# Thoth: Software Stacks

Within the context of Thoth we store directed acyclic graphs (DAG) representing software packages and dependencies between these software packages. Observations are a vital part of Thoth, they denote certain facts about software packages and stacks. Recommendations are summaries generated from observations.

For more details see the [Thoth Design Document](https://docs.google.com/document/d/1fsQlV7_TYx8pL97XHa0QgdTRIhm9HaFphuZi3mdhsto/edit#).

## Creating Graphs

This is a notebook to experiment with a set of dependency graphs. These graphs have been created from Python applications and they reflect graphs with different versions of package. We call these graphs of versioned packages a 'stack'.

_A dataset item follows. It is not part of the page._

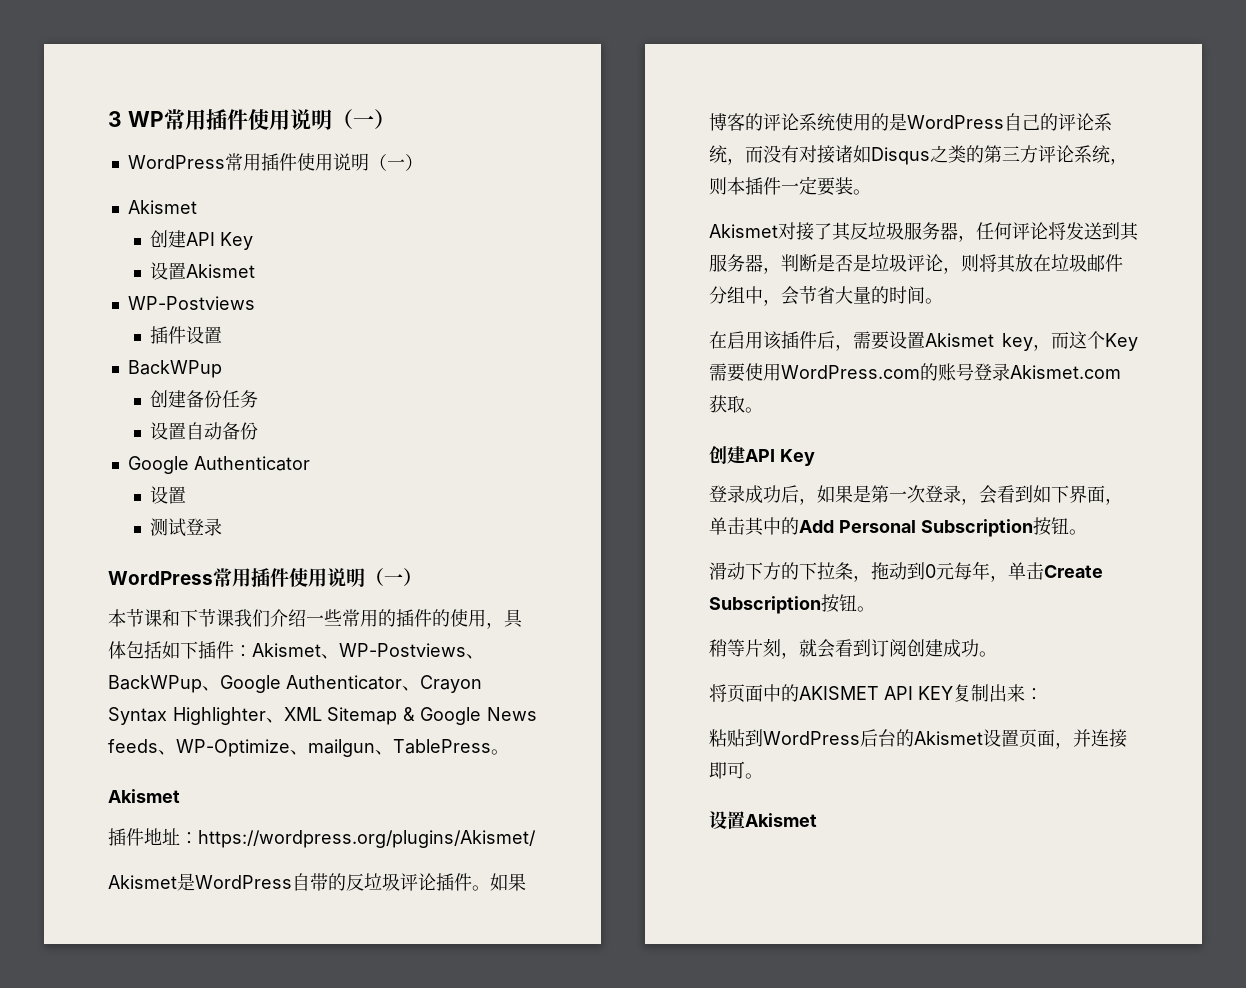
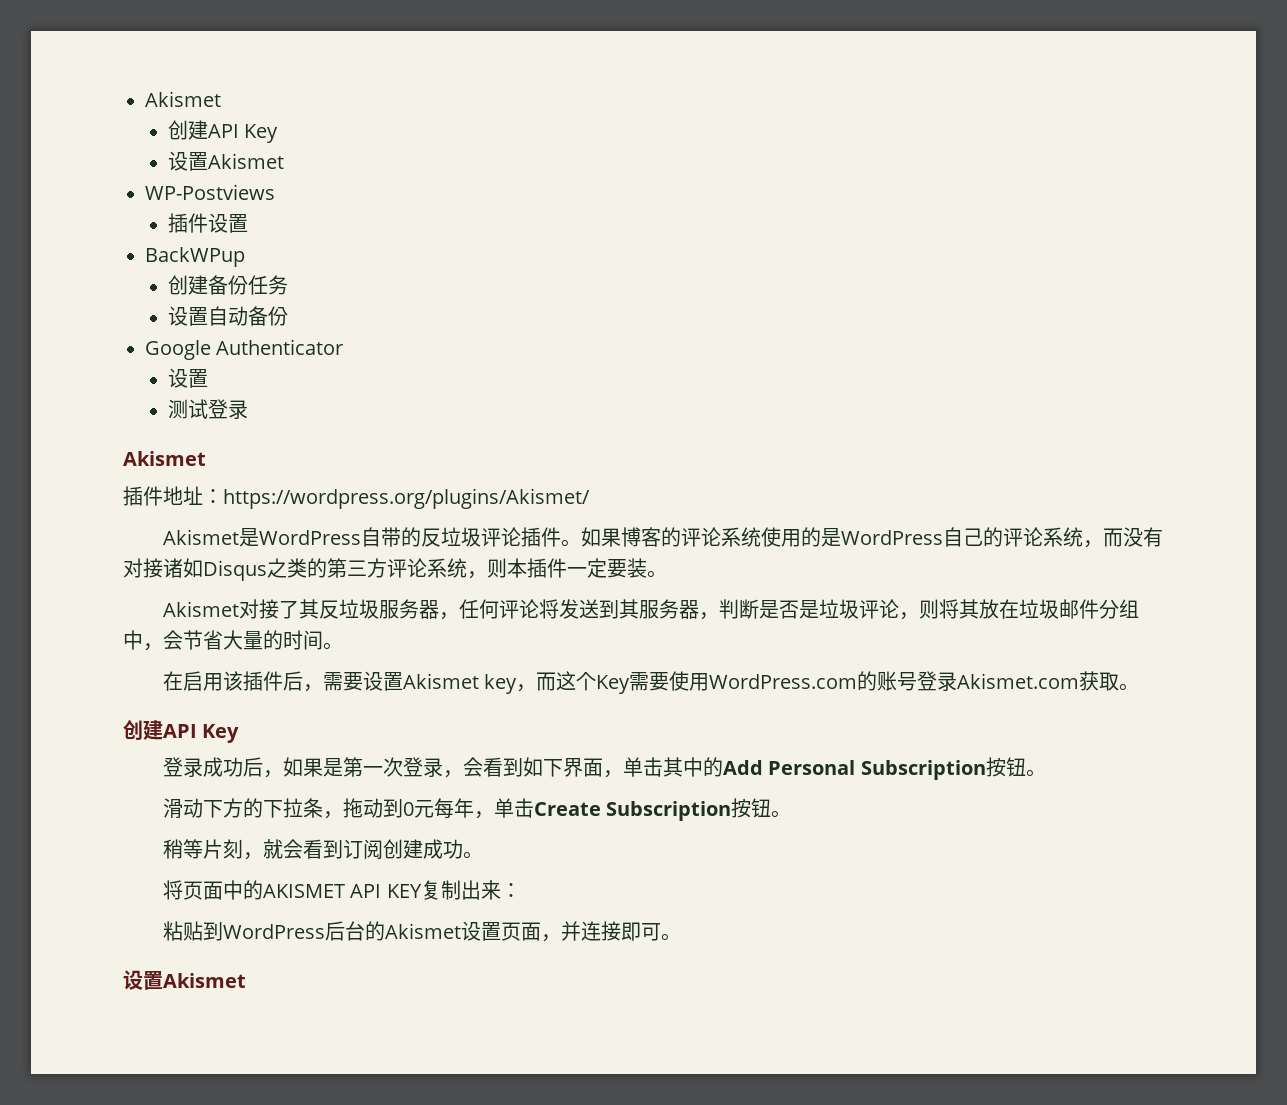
- 3 WP常用插件使用说明（一）
- WordPress常用插件使用说明（一）
  测试登录
- WordPress常用插件使用说明（一）
- 本节课和下节课我们介绍一些常用的插件的使用，具体包括如下插件：Akismet、WP-Postviews、BackWPup、Google Authenticator、Crayon Syntax Highlighter、XML Sitemap & Google News feeds、WP-Optimize、mailgun、TablePress。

First of all we will include all the required modules and configure matplotlib to draw diagrams inlined in this notebook.

In [None]:
import json

import networkx as nx
from networkx.algorithms.operators.binary import compose
from networkx.readwrite import json_graph
import matplotlib.pyplot as plt

%matplotlib inline

Now we define a function that will read the output of `pipenv graph --json` from a file and create the equivalent graph using `networkx`.

In [None]:
import uuid


def add_package(graph: nx.DiGraph, name: str, version: str) -> bool:
    """add_package() will add a versioned package to the graph.
    
    Args:
        graph (networkx.Graph): the graph to add to
        name (str):             Name of the package
        version (str):          Version of the package
        
    Returns:
        str: the UUID of the node just added or None if something failed.
        
    Raises:
        TBD
    """
    
    _node_id = '{}-{}'.format(name.lower(), version)
    # _node_id = str(uuid.uuid4())
    graph.add_node(_node_id, name=name, 
                   version=version,
                   component='package')
    
    # TODO check for errors and return None
    
    return _node_id

def add_stack_from_file(name: str, version: str, filename: str):
    """add_stack_from_file() will read the output of `pipenv graph --json` and will create a networkx graph from it.
    
    Args:
        name (str):     Name of the Stack
        version (str):  Version of the Stack
        filename (str): The filename storing `pipenv graph --json` output
        
    Returns:
        networkx.Graph: The create graph.
        
    Raises:
        TBD
    """
    
    data = None
    G = None
    
    try:
        with open(filename) as file:    
            data = json.load(file)
    except FileNotFoundError as e:
        print(e)
        return None
        
    if data is not None:
        G = nx.DiGraph(name=name, version=version, component='stack')
        
        for package in data:
            _node_id = add_package(G, name=package['package']['package_name'], 
                        version=package['package']['installed_version'])
            
            for dependency in package['dependencies']:
                _dependency_node_id = add_package(G, name=dependency['package_name'], 
                            version=dependency['installed_version'])
                
                G.add_edge(_node_id, _dependency_node_id, relation='depends_on')
                
    return G

We will read a set of files from the `fixtures/` directory:

In [None]:
PIPENV_GRAPH_FILES = [
    {
        'name': 'tensorflow',
        'version': '1.4.0',
        'filename': 'fixtures/tensorflow-1.4.0.json'
    }, 
    {
        'name': 'tensorflow',
        'version': '1.4.1',
        'filename': 'fixtures/tensorflow-1.4.1.json'
    },
    {
        'name': 'tensorflow',
        'version': '1.3.0',
        'filename': 'fixtures/tensorflow-1.3.0.json'
    },
    {
        'name': 'keras',
        'version': '2.1.2',
        'filename': 'fixtures/keras-2.1.2.json'
    },
    {
        'name': 'keras',
        'version': '2.1.2+tensorflow-1.3.0',
        'filename': 'fixtures/keras-2.1.2-tensorflow-1.3.0.json'
    }
]

Each file will be read and added to our big huge global graph store.

In [None]:
graph_store = []

for entry in PIPENV_GRAPH_FILES:
    _H = add_stack_from_file(entry['name'], entry['version'], entry['filename'])
    
    if _H is not None:
        graph_store.append(_H)


The next cell will create on graph from all the graph in our `graph_store` and draw it with labels added. 

In [None]:
G = nx.DiGraph()

for _G in graph_store:
    G = compose(G, _G)

... and here is the graph <a id='graph_drawing'></a>

In [None]:
plt.figure(figsize=(16, 9))
plt.axis('off')

pos = nx.spring_layout(G, iterations=20)
labels=dict((n,d['name']) for n,d in G.nodes(data=True))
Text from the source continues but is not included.